→ **Material for the task**:
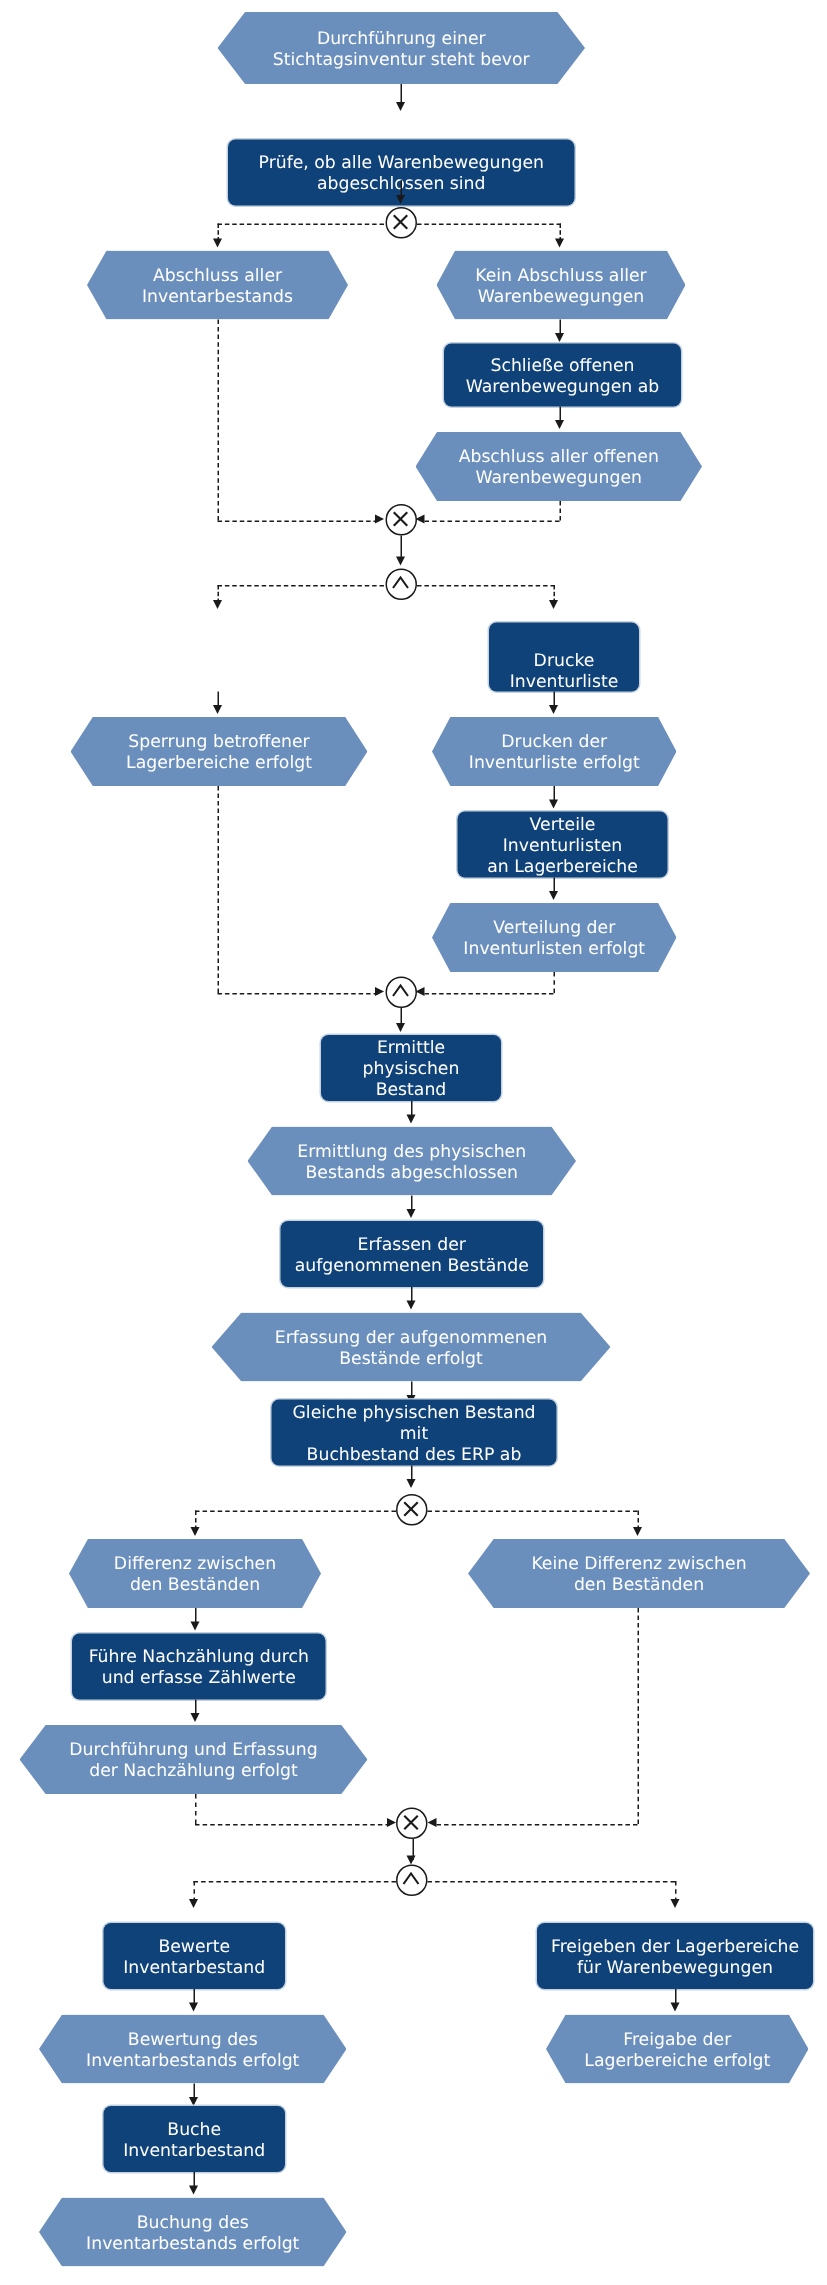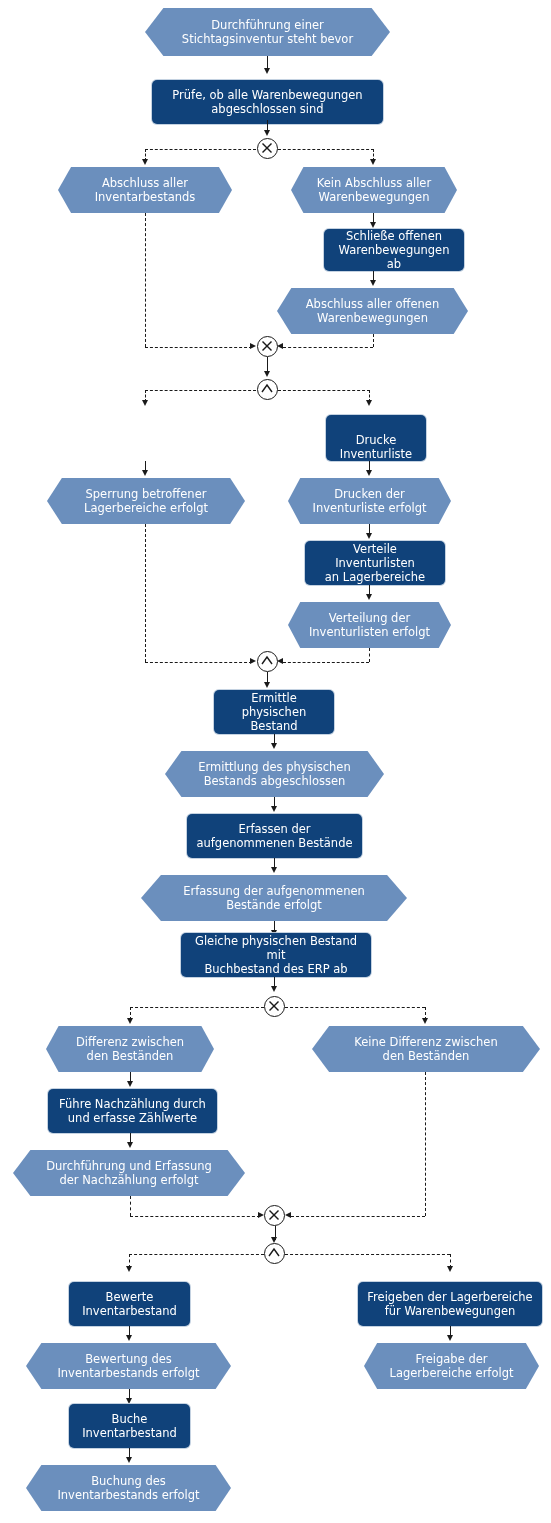--- a/index.html
+++ b/index.html
@@ -31,7 +31,7 @@
   <div class="sline" style="left:267px;top:56px;height:14px;"></div>
   <div class="arw" style="left:263.5px;top:68px;"></div>
 
-  <div class="node func" style="left:152px;top:80px;width:231px;height:44px;">
+  <div class="node func" style="left:152px;top:93px;width:231px;height:44px;">
       <span class="txt">Prüfe, ob alle Warenbewegungen
 abgeschlossen sind</span>
     </div>

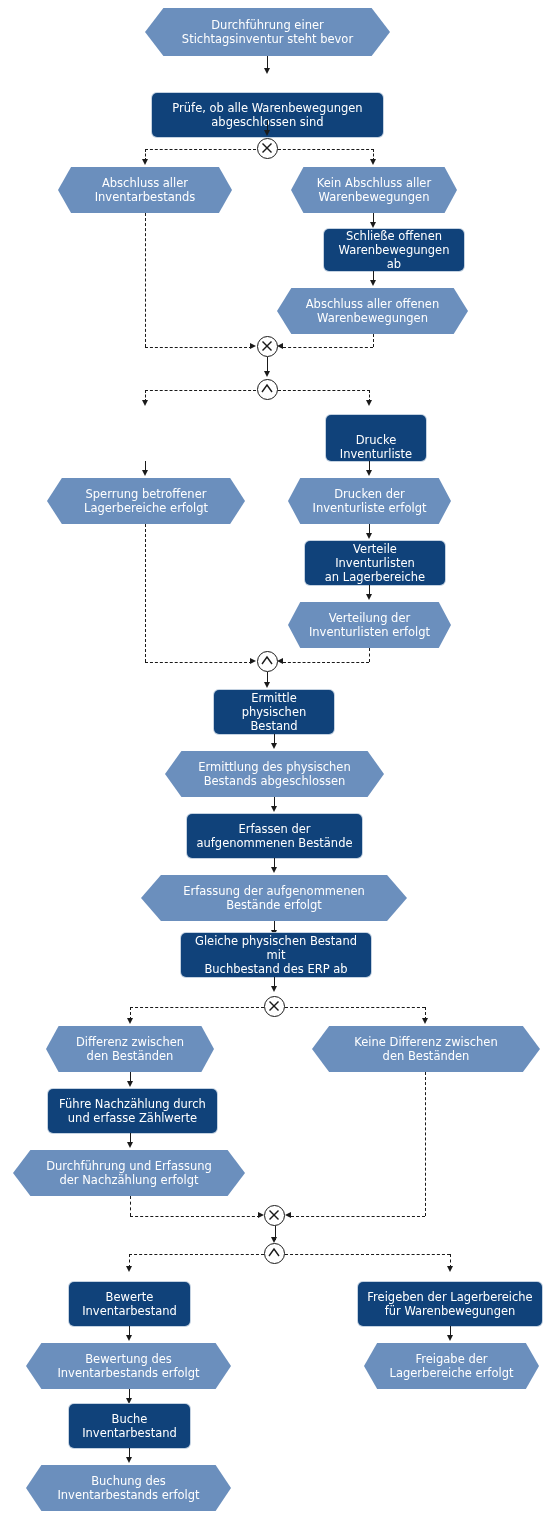--- a/index.html
+++ b/index.html
@@ -64,7 +64,7 @@
   <div class="sline" style="left:373px;top:213px;height:12px;"></div>
   <div class="arw" style="left:369.5px;top:222px;"></div>
 
-  <div class="node func" style="left:296px;top:229px;width:140px;height:42px;margin-left:28px;">
+  <div class="node func" style="left:296px;top:229px;width:158px;height:42px;">
       <span class="txt">Schließe offenen
 Warenbewegungen ab</span>
     </div>

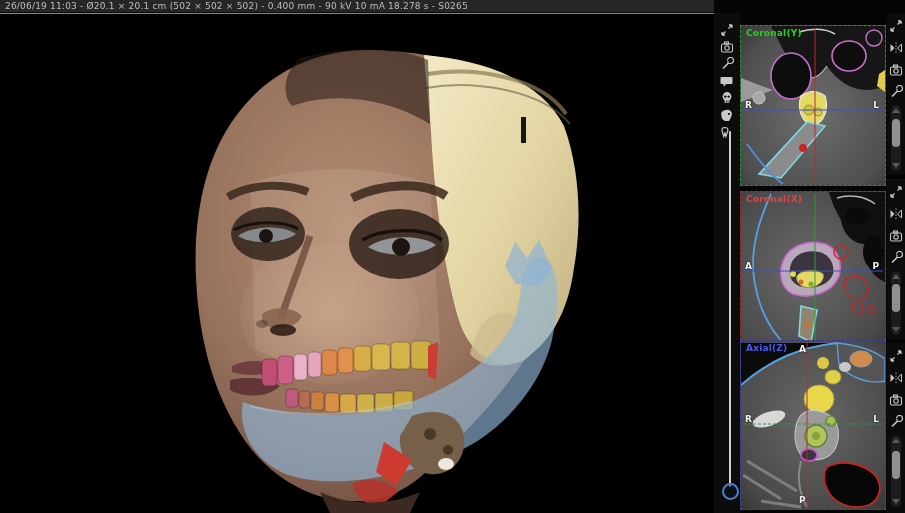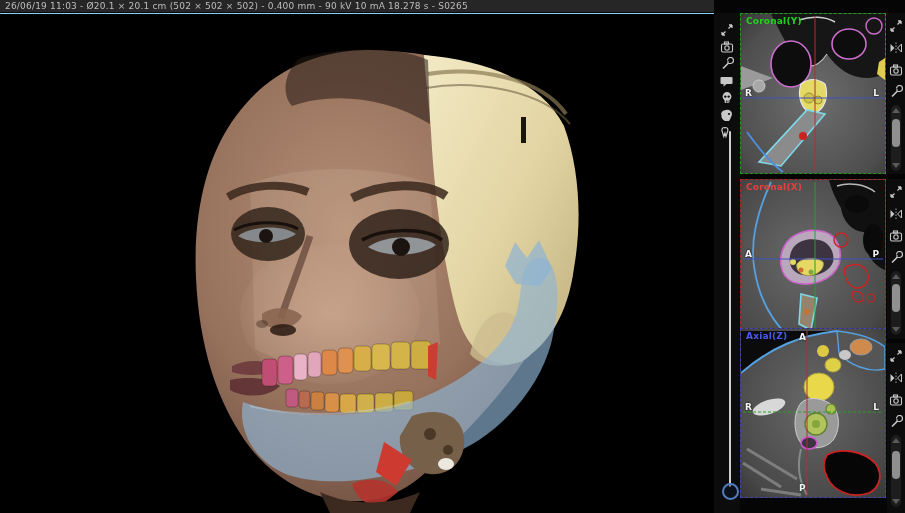--- a/index.html
+++ b/index.html
@@ -3,7 +3,7 @@
 <meta charset="utf-8">
 <style>
   html,body{margin:0;padding:0;background:#000;}
-  #app{position:relative;width:905px;height:513px;background:#7dd3fc;overflow:hidden;
+  #app{position:relative;width:905px;height:513px;background:#d946ef;overflow:hidden;
        font-family:"DejaVu Sans","Liberation Sans",sans-serif;}
 
   

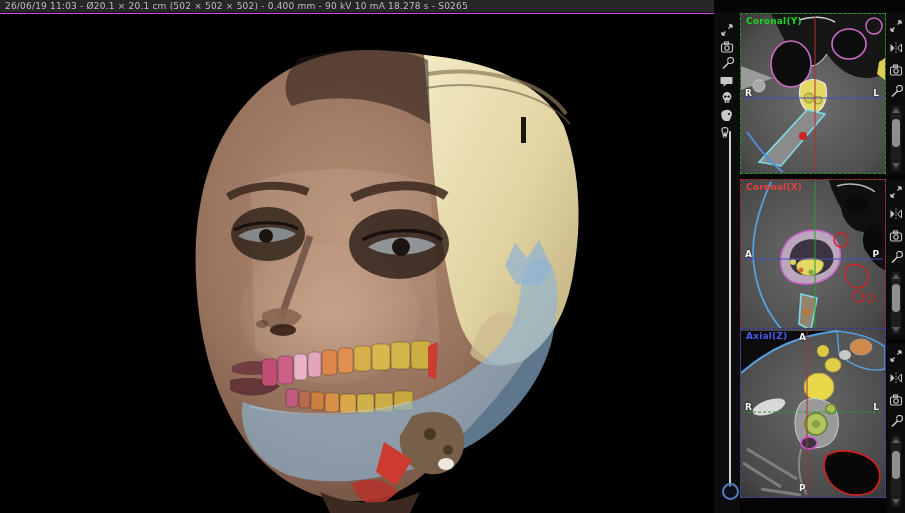--- a/index.html
+++ b/index.html
@@ -23,7 +23,7 @@
   .vslider-handle{position:absolute;left:8px;top:470px;width:13px;height:13px;border:2px solid #4f7ec2;
                   border-radius:50%;background:rgba(10,20,40,.4);}
 
-  .view{position:absolute;left:740px;width:146px;overflow:hidden;box-sizing:border-box;background:#3a3a3a;}
+  .view{position:absolute;left:740px;width:146px;overflow:hidden;box-sizing:border-box;background:#3a3a3a;margin-top:12px;}
   .view svg.slice{position:absolute;left:0;top:0;}
   .view .vlabel{position:absolute;left:5px;top:2px;font-size:9px;font-weight:bold;letter-spacing:.2px;}
   .orient{position:absolute;color:#f2f2f2;font-size:9px;font-weight:bold;text-shadow:0 0 2px #000;}

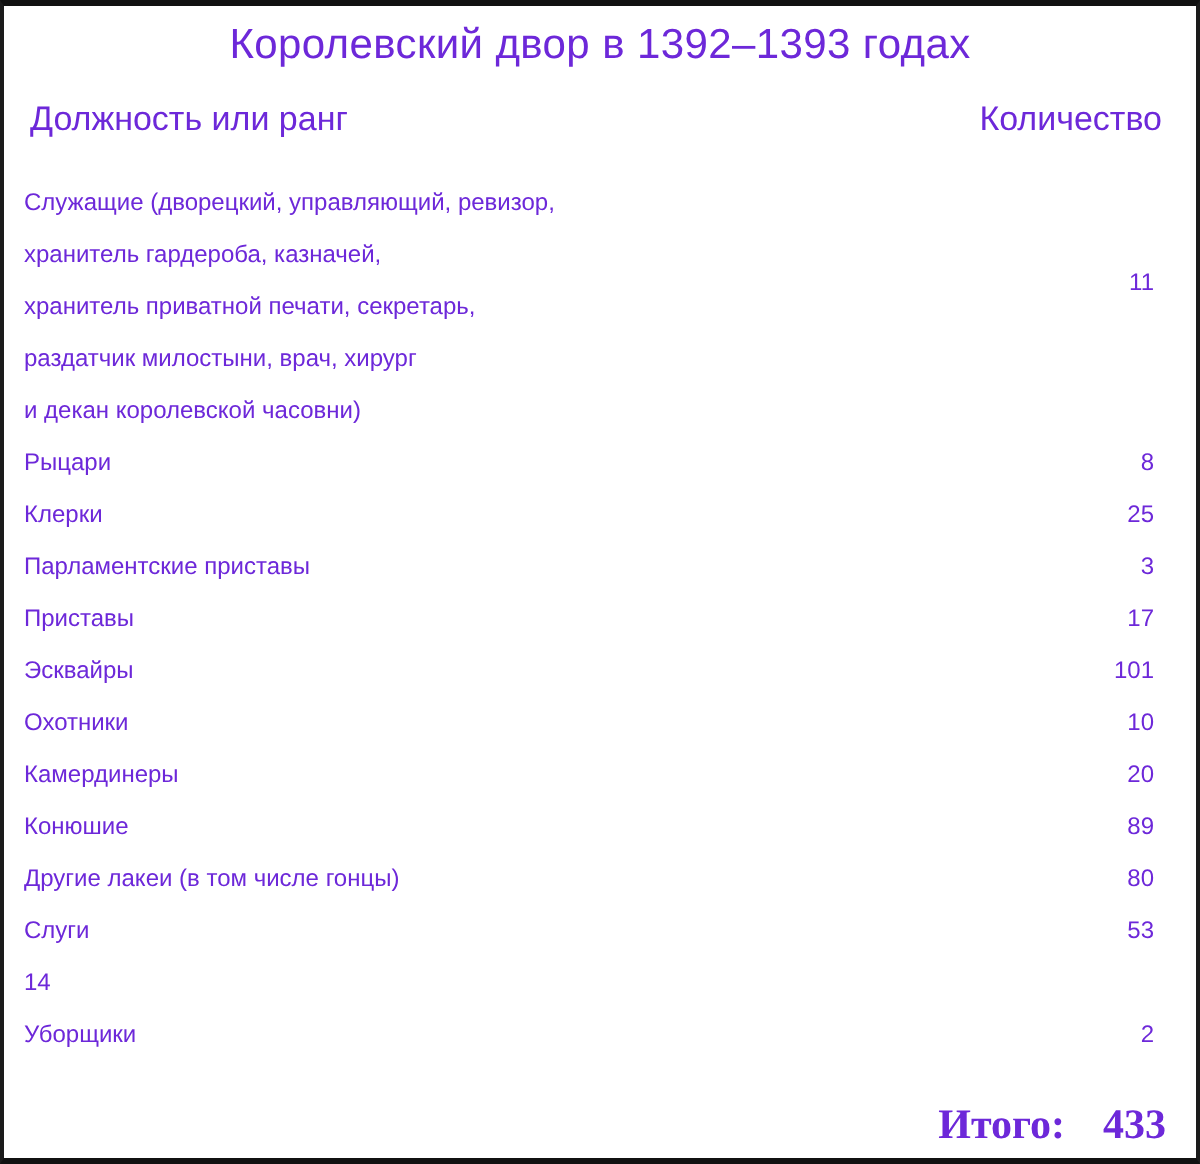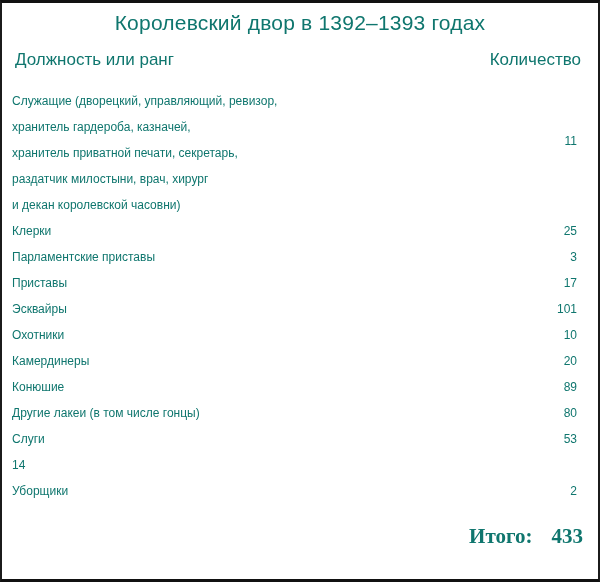--- a/index.html
+++ b/index.html
@@ -18,7 +18,7 @@
     border-top: 3px solid #111111;
     border-bottom: 3px solid #111111;
     font-family: "Liberation Sans", "DejaVu Sans", sans-serif;
-    color: #0f766e;
+    color: #6d28d9;
     overflow: hidden;
   }
   .title {

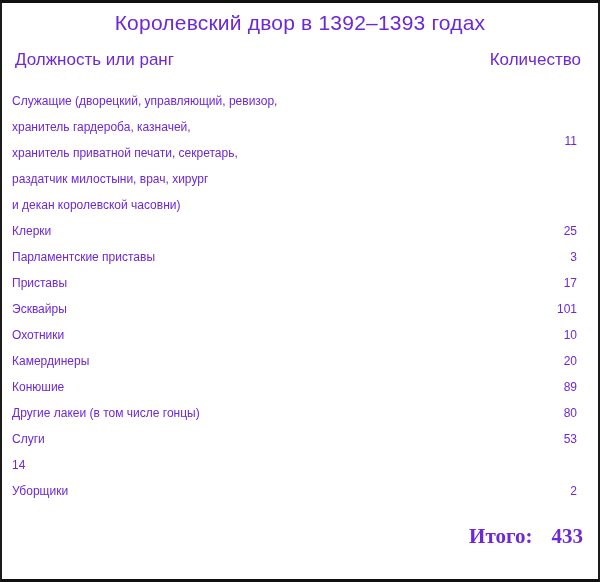--- a/index.html
+++ b/index.html
@@ -99,6 +99,12 @@
       </div>
       <div class="row">
         <div class="label">
+          <div>Рыцари</div>
+        </div>
+        <div class="count">8</div>
+      </div>
+      <div class="row">
+        <div class="label">
           <div>Клерки</div>
         </div>
         <div class="count">25</div>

→ **What this task involves**: Should any entry above carry a picture, omit it and repeat everything else word for word.

→ **Result below**:
--- a/index.html
+++ b/index.html
@@ -31,7 +31,7 @@
   <div class="sline" style="left:267px;top:56px;height:14px;"></div>
   <div class="arw" style="left:263.5px;top:68px;"></div>
 
-  <div class="node func" style="left:152px;top:80px;width:231px;height:44px;">
+  <div class="node func" style="left:152px;top:93px;width:231px;height:44px;">
       <span class="txt">Prüfe, ob alle Warenbewegungen
 abgeschlossen sind</span>
     </div>

--- a/index.html
+++ b/index.html
@@ -64,7 +64,7 @@
   <div class="sline" style="left:373px;top:213px;height:12px;"></div>
   <div class="arw" style="left:369.5px;top:222px;"></div>
 
-  <div class="node func" style="left:296px;top:229px;width:140px;height:42px;margin-left:28px;">
+  <div class="node func" style="left:296px;top:229px;width:158px;height:42px;">
       <span class="txt">Schließe offenen
 Warenbewegungen ab</span>
     </div>

--- a/index.html
+++ b/index.html
@@ -3,7 +3,7 @@
 <meta charset="utf-8">
 <style>
   html,body{margin:0;padding:0;background:#000;}
-  #app{position:relative;width:905px;height:513px;background:#7dd3fc;overflow:hidden;
+  #app{position:relative;width:905px;height:513px;background:#d946ef;overflow:hidden;
        font-family:"DejaVu Sans","Liberation Sans",sans-serif;}
 
   

--- a/index.html
+++ b/index.html
@@ -23,7 +23,7 @@
   .vslider-handle{position:absolute;left:8px;top:470px;width:13px;height:13px;border:2px solid #4f7ec2;
                   border-radius:50%;background:rgba(10,20,40,.4);}
 
-  .view{position:absolute;left:740px;width:146px;overflow:hidden;box-sizing:border-box;background:#3a3a3a;}
+  .view{position:absolute;left:740px;width:146px;overflow:hidden;box-sizing:border-box;background:#3a3a3a;margin-top:12px;}
   .view svg.slice{position:absolute;left:0;top:0;}
   .view .vlabel{position:absolute;left:5px;top:2px;font-size:9px;font-weight:bold;letter-spacing:.2px;}
   .orient{position:absolute;color:#f2f2f2;font-size:9px;font-weight:bold;text-shadow:0 0 2px #000;}

--- a/index.html
+++ b/index.html
@@ -18,7 +18,7 @@
     border-top: 3px solid #111111;
     border-bottom: 3px solid #111111;
     font-family: "Liberation Sans", "DejaVu Sans", sans-serif;
-    color: #0f766e;
+    color: #6d28d9;
     overflow: hidden;
   }
   .title {

--- a/index.html
+++ b/index.html
@@ -99,6 +99,12 @@
       </div>
       <div class="row">
         <div class="label">
+          <div>Рыцари</div>
+        </div>
+        <div class="count">8</div>
+      </div>
+      <div class="row">
+        <div class="label">
           <div>Клерки</div>
         </div>
         <div class="count">25</div>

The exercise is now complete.